■ PROMPT:
The response should reproduce exactly the lines from the top of the listing below through the one that contains "[22,1317,955,1405] Bupati Maros", and nothing else; pictures do not belong in it.

■ EXTRACTED INFORMATION:
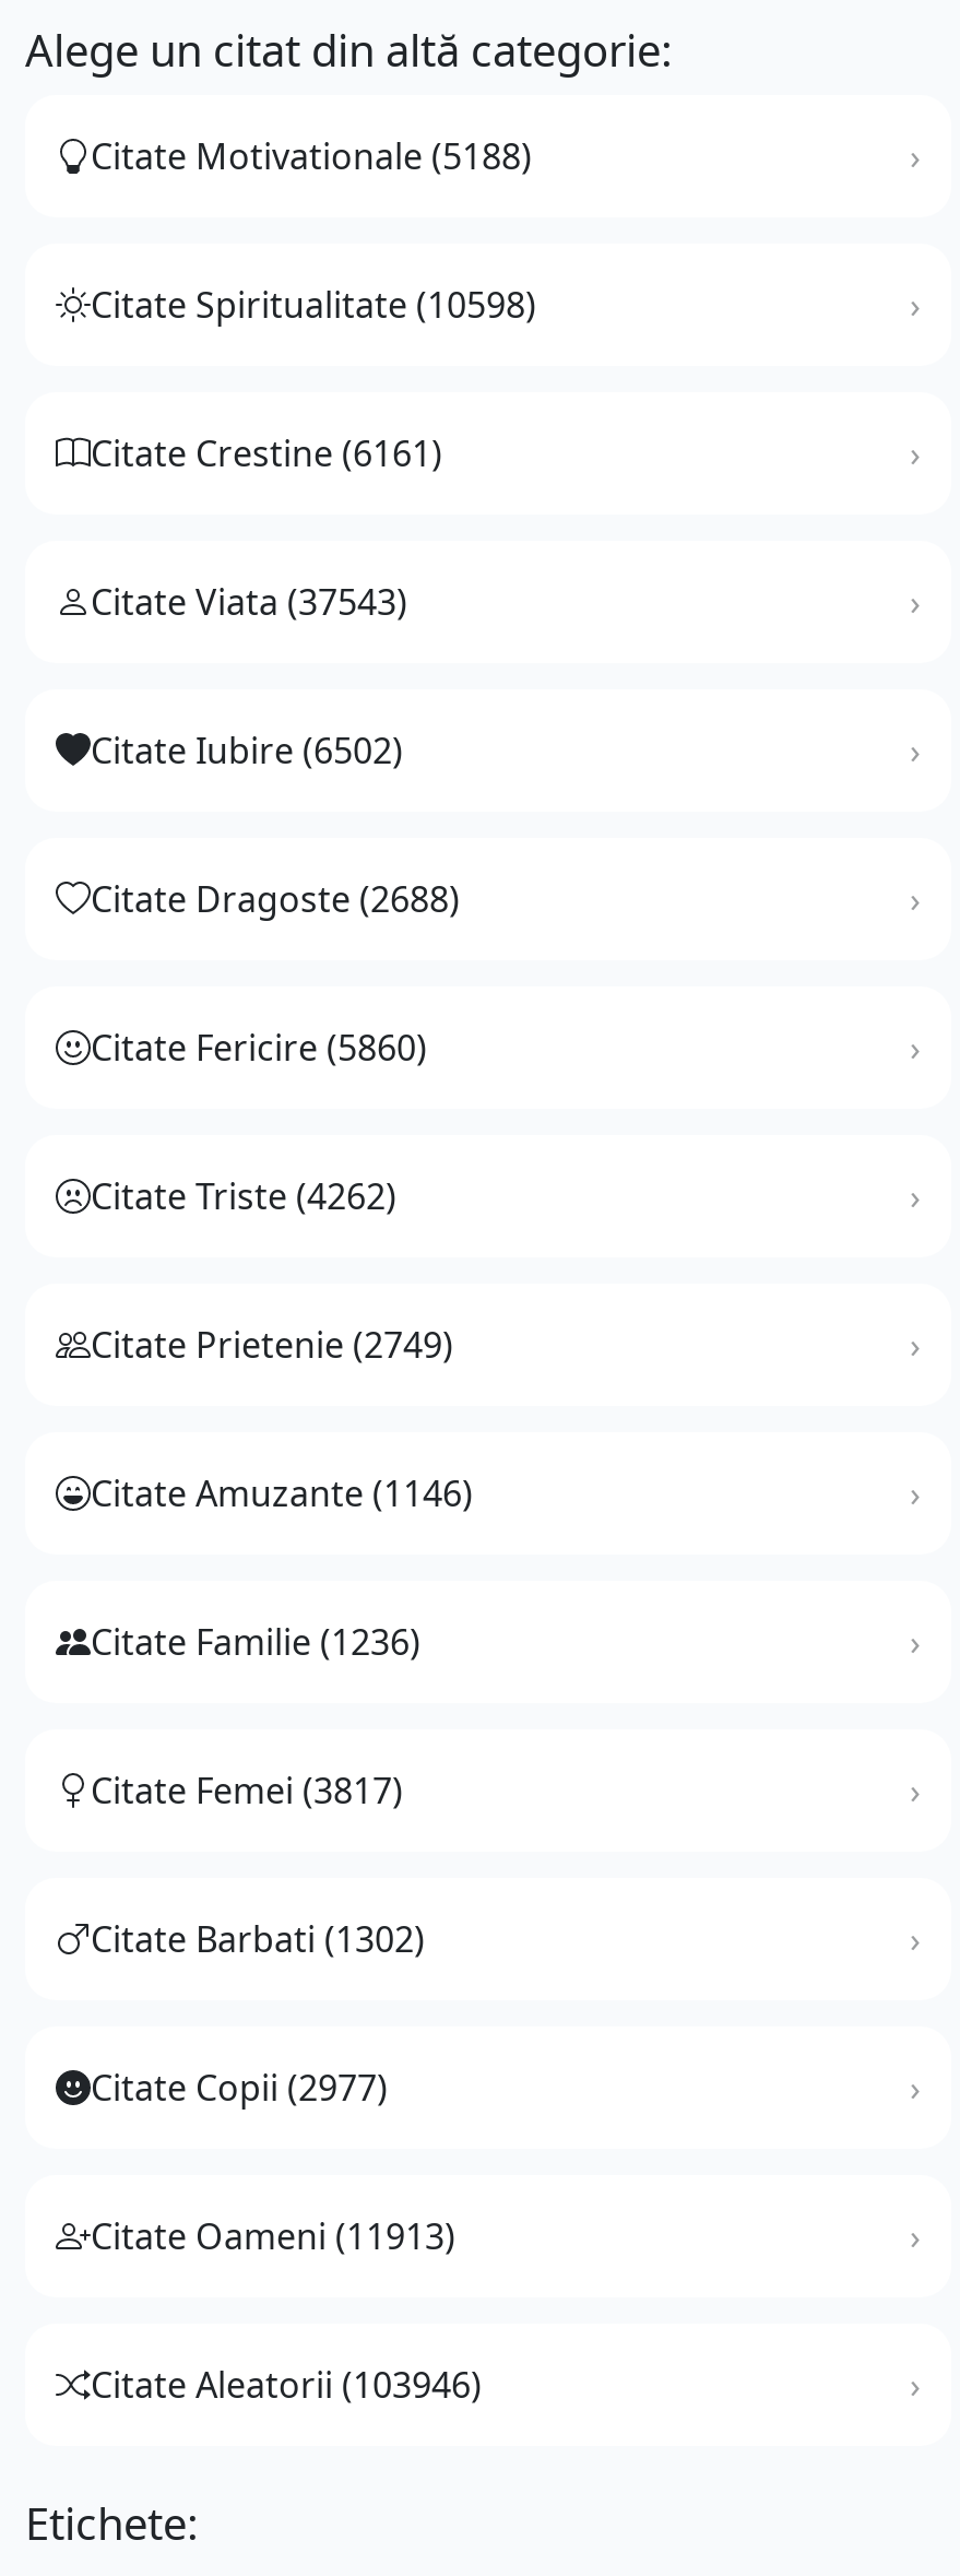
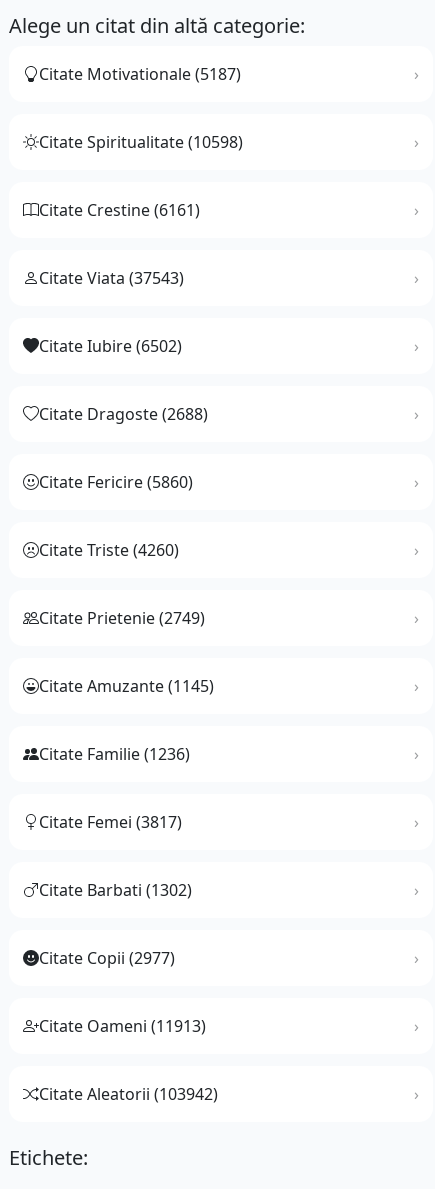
[91,131,532,179] Citate Motivationale (5188) -> [39,62,241,84] Citate Motivationale (5187)
[91,1171,396,1219] Citate Triste (4262) -> [39,538,179,560] Citate Triste (4260)
[91,1468,473,1516] Citate Amuzante (1146) -> [39,674,214,696] Citate Amuzante (1145)
[91,2360,482,2408] Citate Aleatorii (103946) -> [39,1082,218,1104] Citate Aleatorii (103942)

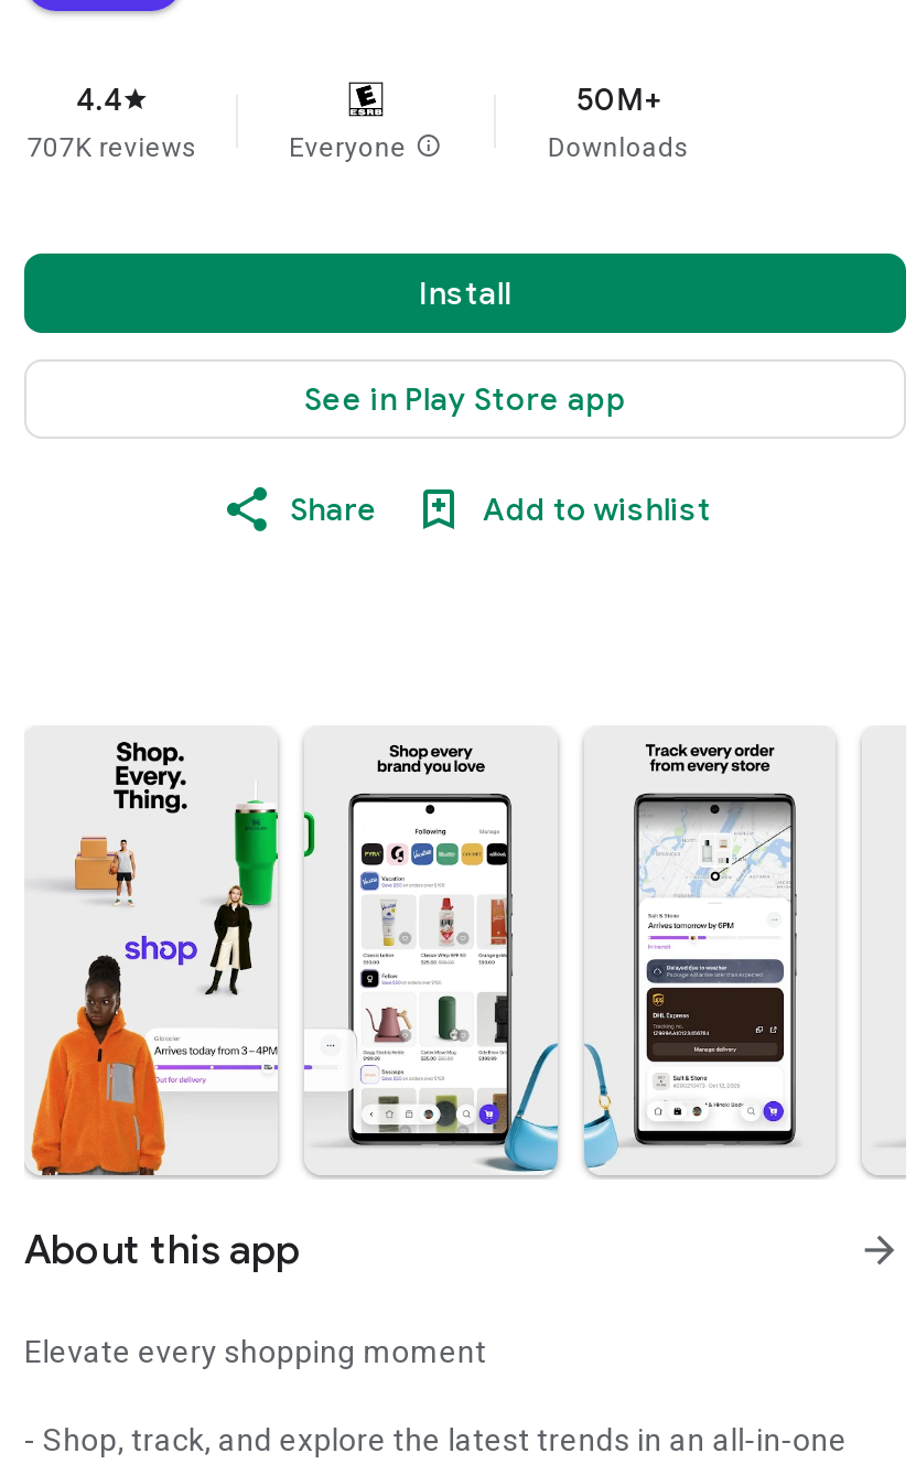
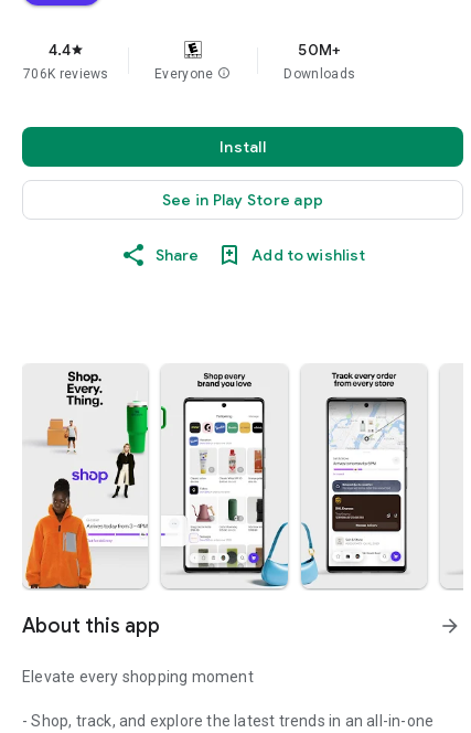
[27,132,198,163] 707K reviews -> [23,66,109,82] 706K reviews

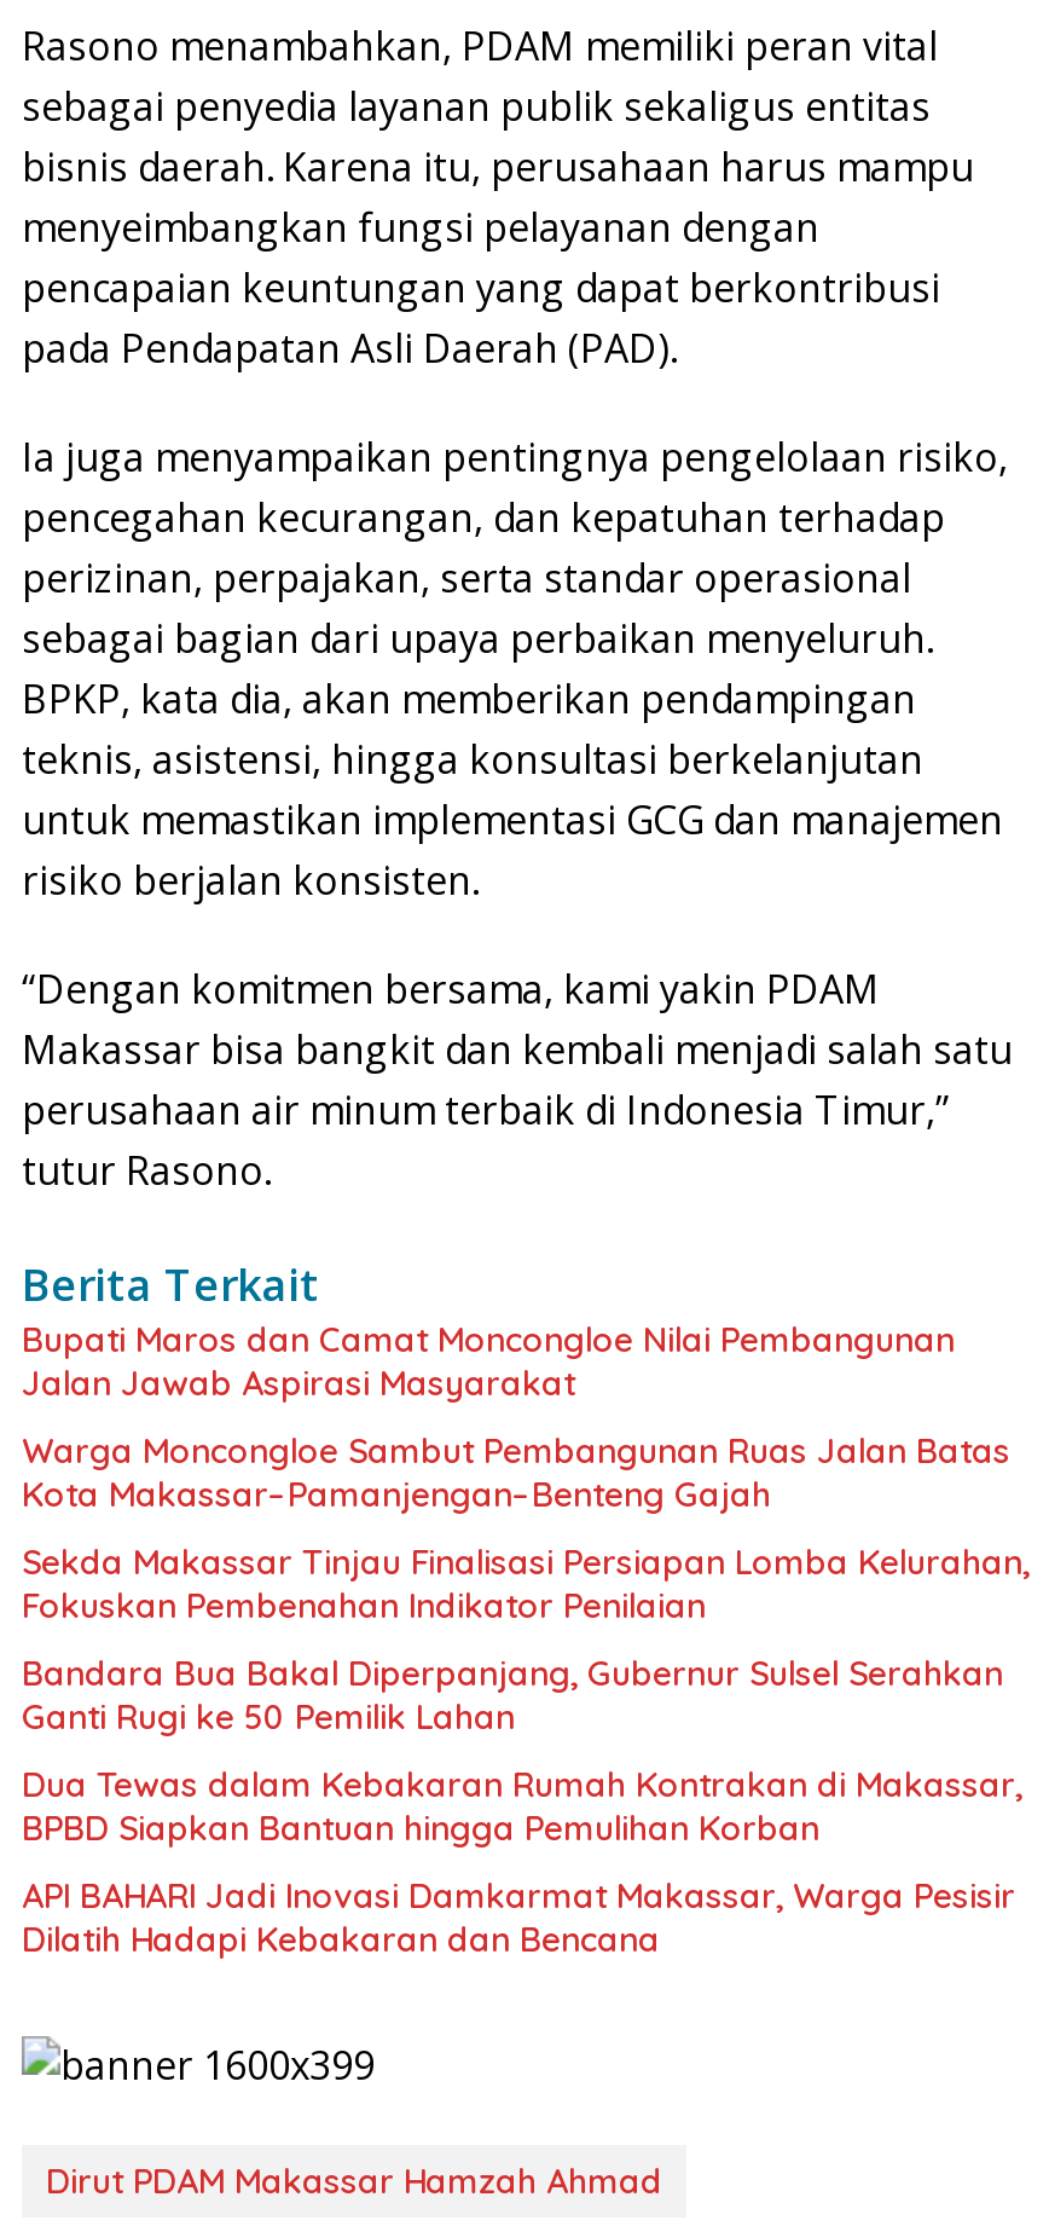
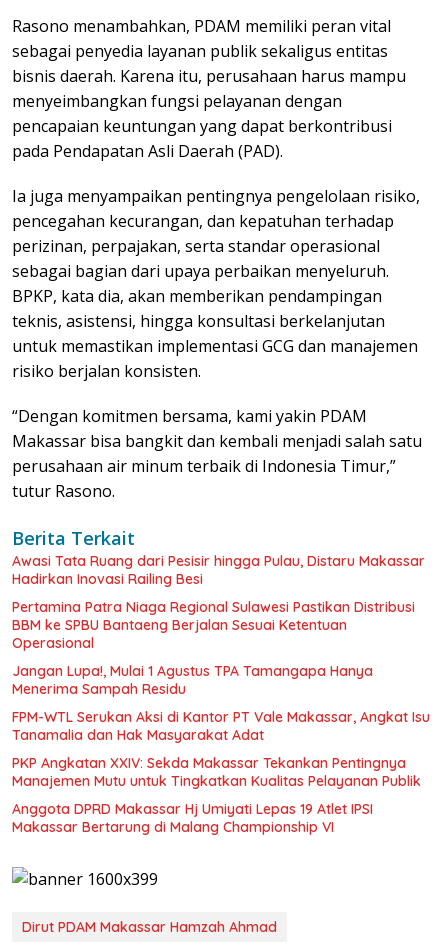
[22,1317,955,1405] Bupati Maros dan Camat Moncongloe Nilai Pembangunan | Jalan Jawab Aspirasi Masyarakat -> [12,552,425,588] Awasi Tata Ruang dari Pesisir hingga Pulau, Distaru Makassar | Hadirkan Inovasi Railing Besi
[22,1429,1010,1516] Warga Moncongloe Sambut Pembangunan Ruas Jalan Batas | Kota Makassar–Pamanjengan–Benteng Gajah -> [12,598,415,652] Pertamina Patra Niaga Regional Sulawesi Pastikan Distribusi | BBM ke SPBU Bantaeng Berjalan Sesuai Ketentuan | Operasional
[22,1540,1030,1627] Sekda Makassar Tinjau Finalisasi Persiapan Lomba Kelurahan, | Fokuskan Pembenahan Indikator Penilaian -> [12,662,373,698] Jangan Lupa!, Mulai 1 Agustus TPA Tamangapa Hanya | Menerima Sampah Residu
[22,1651,1003,1738] Bandara Bua Bakal Diperpanjang, Gubernur Sulsel Serahkan | Ganti Rugi ke 50 Pemilik Lahan -> [12,708,430,744] FPM-WTL Serukan Aksi di Kantor PT Vale Makassar, Angkat Isu | Tanamalia dan Hak Masyarakat Adat
[22,1762,1022,1849] Dua Tewas dalam Kebakaran Rumah Kontrakan di Makassar, | BPBD Siapkan Bantuan hingga Pemulihan Korban -> [12,754,421,790] PKP Angkatan XXIV: Sekda Makassar Tekankan Pentingnya | Manajemen Mutu untuk Tingkatkan Kualitas Pelayanan Publik
[22,1874,1015,1961] API BAHARI Jadi Inovasi Damkarmat Makassar, Warga Pesisir | Dilatih Hadapi Kebakaran dan Bencana -> [12,800,373,836] Anggota DPRD Makassar Hj Umiyati Lepas 19 Atlet IPSI | Makassar Bertarung di Malang Championship VI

■ YOUR SOLUTION:
[91,131,532,179] Citate Motivationale (5188) -> [39,62,241,84] Citate Motivationale (5187)
[91,1171,396,1219] Citate Triste (4262) -> [39,538,179,560] Citate Triste (4260)
[91,1468,473,1516] Citate Amuzante (1146) -> [39,674,214,696] Citate Amuzante (1145)
[91,2360,482,2408] Citate Aleatorii (103946) -> [39,1082,218,1104] Citate Aleatorii (103942)

[27,132,198,163] 707K reviews -> [23,66,109,82] 706K reviews

[22,1317,955,1405] Bupati Maros dan Camat Moncongloe Nilai Pembangunan | Jalan Jawab Aspirasi Masyarakat -> [12,552,425,588] Awasi Tata Ruang dari Pesisir hingga Pulau, Distaru Makassar | Hadirkan Inovasi Railing Besi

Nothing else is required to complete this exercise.